### Task instructions
Would you please copy all of the data exactly, skipping the images?

### Data for the task
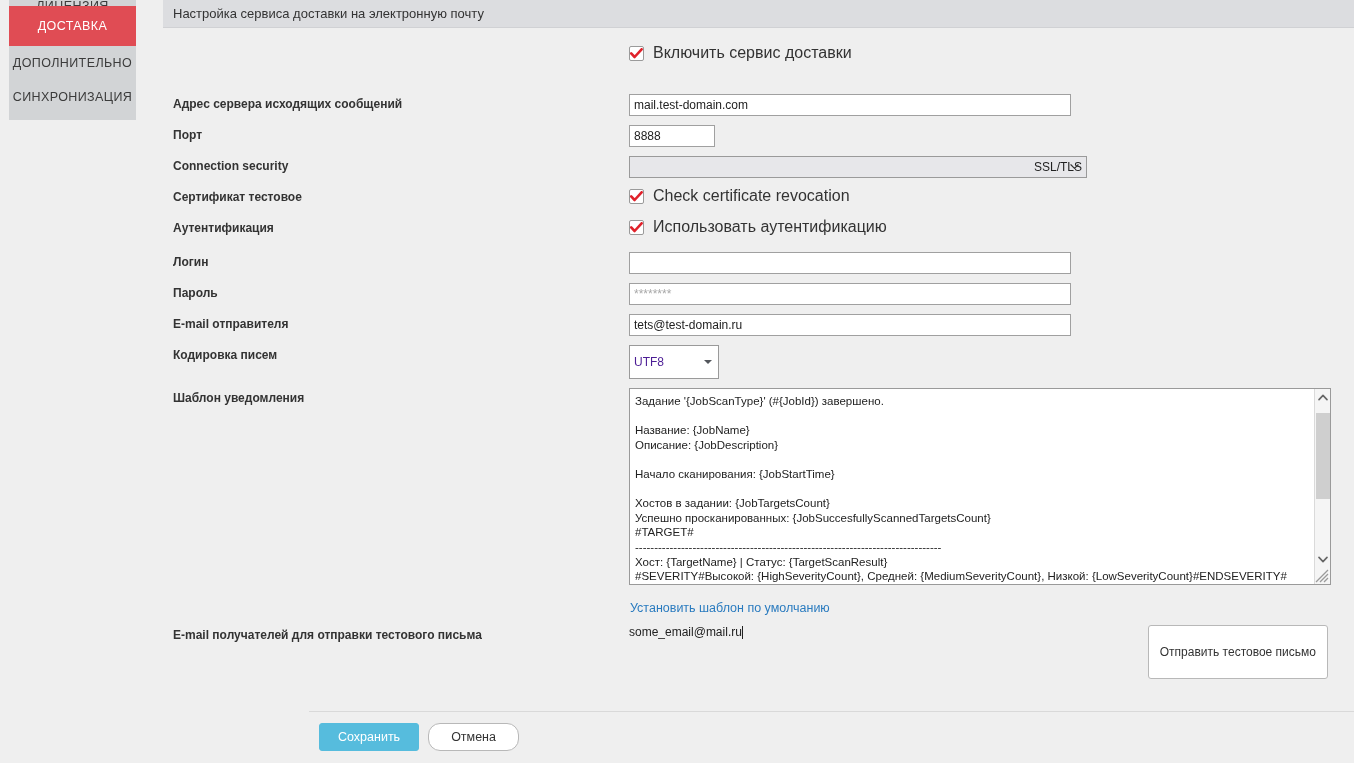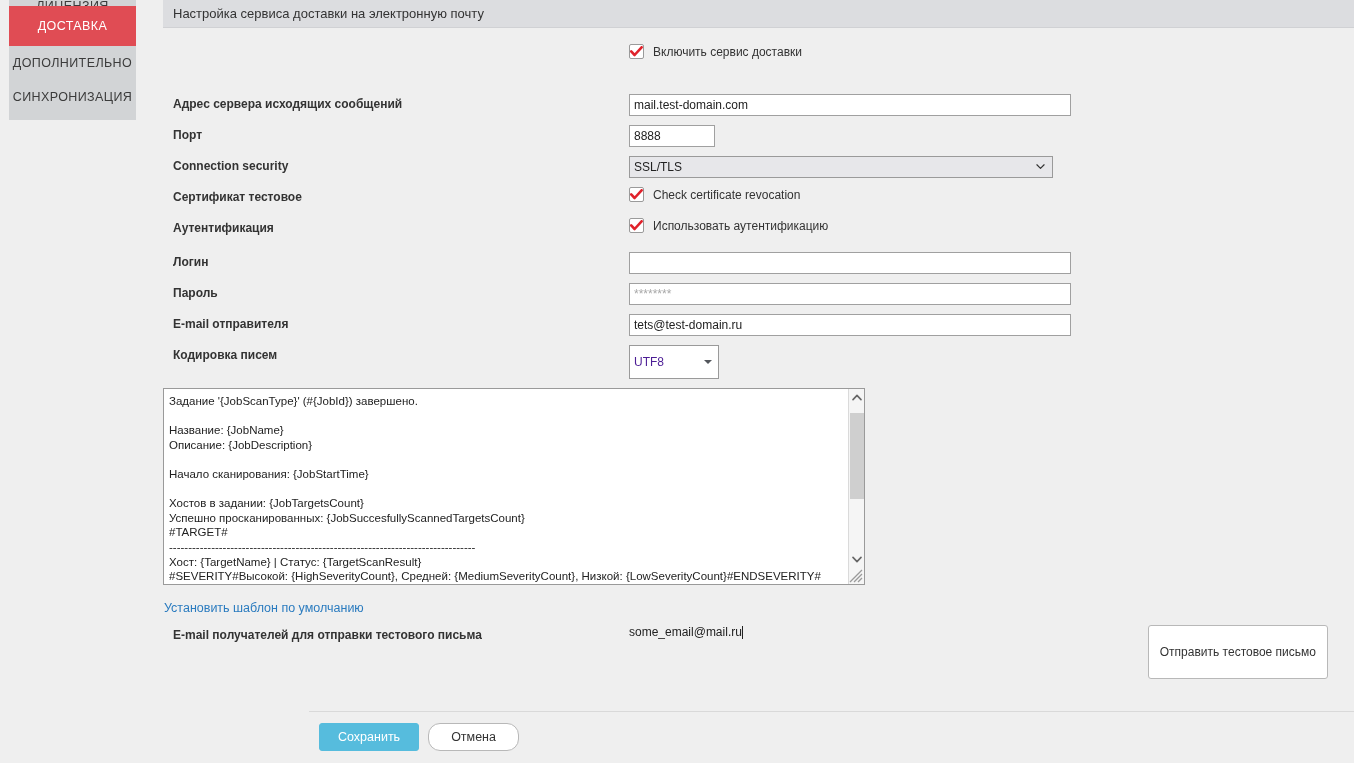--- a/index.html
+++ b/index.html
@@ -51,24 +51,24 @@
     font-family:"Liberation Sans","DejaVu Sans",sans-serif; font-size:12px;
     color:#222; padding:0 4px; outline:none;
   }
   input.txt::placeholder { color:#a8a8a8; }
   .w-wide  { width:442px; }
   .w-port  { width:86px; }
   .w-recip { width:532px; }
 
   
   .sel {
-    width:424px; height:22px; border:1px solid #9a9a9a;
+    width:458px; height:22px; border:1px solid #9a9a9a;
     background:#e7e7ea;
     display:flex; align-items:center; padding:0 4px;
-    font-size:12px; color:#222; cursor:pointer; position:relative;
+    font-size:12px; color:#222; cursor:pointer; position:relative;justify-content:flex-end;
   }
   .sel .chev {
     position:absolute; right:7px; top:50%; transform:translateY(-55%);
     width:9px; height:9px;
   }
 
   
   .combo {
     width:90px; height:21px; border:1px solid #9a9a9a; background:#fff;
     display:flex; align-items:center; padding:16px 4px;
@@ -82,21 +82,21 @@
   }
 
   
   .cbrow { display:flex; align-items:center; }
   .cbox {
     width:15px; height:15px; border:1px solid #9a9a9a; background:#fff;
     border-radius:2px; position:relative; flex:none; cursor:pointer;
     display:flex; align-items:center; justify-content:center;
   }
   .cbox svg { display:block; }
-  .cblabel { margin-left:9px; font-size:12px; color:#333; }
+  .cblabel { margin-left:9px; font-size:16px; color:#333; }
 
   
   .ta-wrap { position:relative; width:702px; }
   .ta {
     width:702px; height:197px; border:1px solid #9a9a9a; background:#fff;
     padding:5px 22px 5px 5px;
     font-family:"Liberation Sans","DejaVu Sans",sans-serif;
     font-size:11.5px; line-height:14.6px; color:#222;
     white-space:pre; overflow:hidden;
   }
@@ -268,20 +268,21 @@
       <div class="lbl">Кодировка писем</div>
       <div class="ctl">
         <div class="combo">
           <span>UTF8</span>
           <span class="tri"></span>
         </div>
       </div>
     </div>
 
     <div class="row" style="margin-bottom:0;">
+      <div class="lbl">Шаблон уведомления</div>
       <div class="ctl">
         <div class="ta-wrap">
           <div class="ta">Задание '{JobScanType}' (#{JobId}) завершено.
 
 Название: {JobName}
 Описание: {JobDescription}
 
 Начало сканирования: {JobStartTime}
 
 Хостов в задании: {JobTargetsCount}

### Result for this exercise
--- a/index.html
+++ b/index.html
@@ -51,24 +51,24 @@
     font-family:"Liberation Sans","DejaVu Sans",sans-serif; font-size:12px;
     color:#222; padding:0 4px; outline:none;
   }
   input.txt::placeholder { color:#a8a8a8; }
   .w-wide  { width:442px; }
   .w-port  { width:86px; }
   .w-recip { width:532px; }
 
   
   .sel {
-    width:424px; height:22px; border:1px solid #9a9a9a;
+    width:458px; height:22px; border:1px solid #9a9a9a;
     background:#e7e7ea;
     display:flex; align-items:center; padding:0 4px;
-    font-size:12px; color:#222; cursor:pointer; position:relative;
+    font-size:12px; color:#222; cursor:pointer; position:relative;justify-content:flex-end;
   }
   .sel .chev {
     position:absolute; right:7px; top:50%; transform:translateY(-55%);
     width:9px; height:9px;
   }
 
   
   .combo {
     width:90px; height:21px; border:1px solid #9a9a9a; background:#fff;
     display:flex; align-items:center; padding:16px 4px;
@@ -82,21 +82,21 @@
   }
 
   
   .cbrow { display:flex; align-items:center; }
   .cbox {
     width:15px; height:15px; border:1px solid #9a9a9a; background:#fff;
     border-radius:2px; position:relative; flex:none; cursor:pointer;
     display:flex; align-items:center; justify-content:center;
   }
   .cbox svg { display:block; }
-  .cblabel { margin-left:9px; font-size:12px; color:#333; }
+  .cblabel { margin-left:9px; font-size:16px; color:#333; }
 
   
   .ta-wrap { position:relative; width:702px; }
   .ta {
     width:702px; height:197px; border:1px solid #9a9a9a; background:#fff;
     padding:5px 22px 5px 5px;
     font-family:"Liberation Sans","DejaVu Sans",sans-serif;
     font-size:11.5px; line-height:14.6px; color:#222;
     white-space:pre; overflow:hidden;
   }
@@ -268,20 +268,21 @@
       <div class="lbl">Кодировка писем</div>
       <div class="ctl">
         <div class="combo">
           <span>UTF8</span>
           <span class="tri"></span>
         </div>
       </div>
     </div>
 
     <div class="row" style="margin-bottom:0;">
+      <div class="lbl">Шаблон уведомления</div>
       <div class="ctl">
         <div class="ta-wrap">
           <div class="ta">Задание '{JobScanType}' (#{JobId}) завершено.
 
 Название: {JobName}
 Описание: {JobDescription}
 
 Начало сканирования: {JobStartTime}
 
 Хостов в задании: {JobTargetsCount}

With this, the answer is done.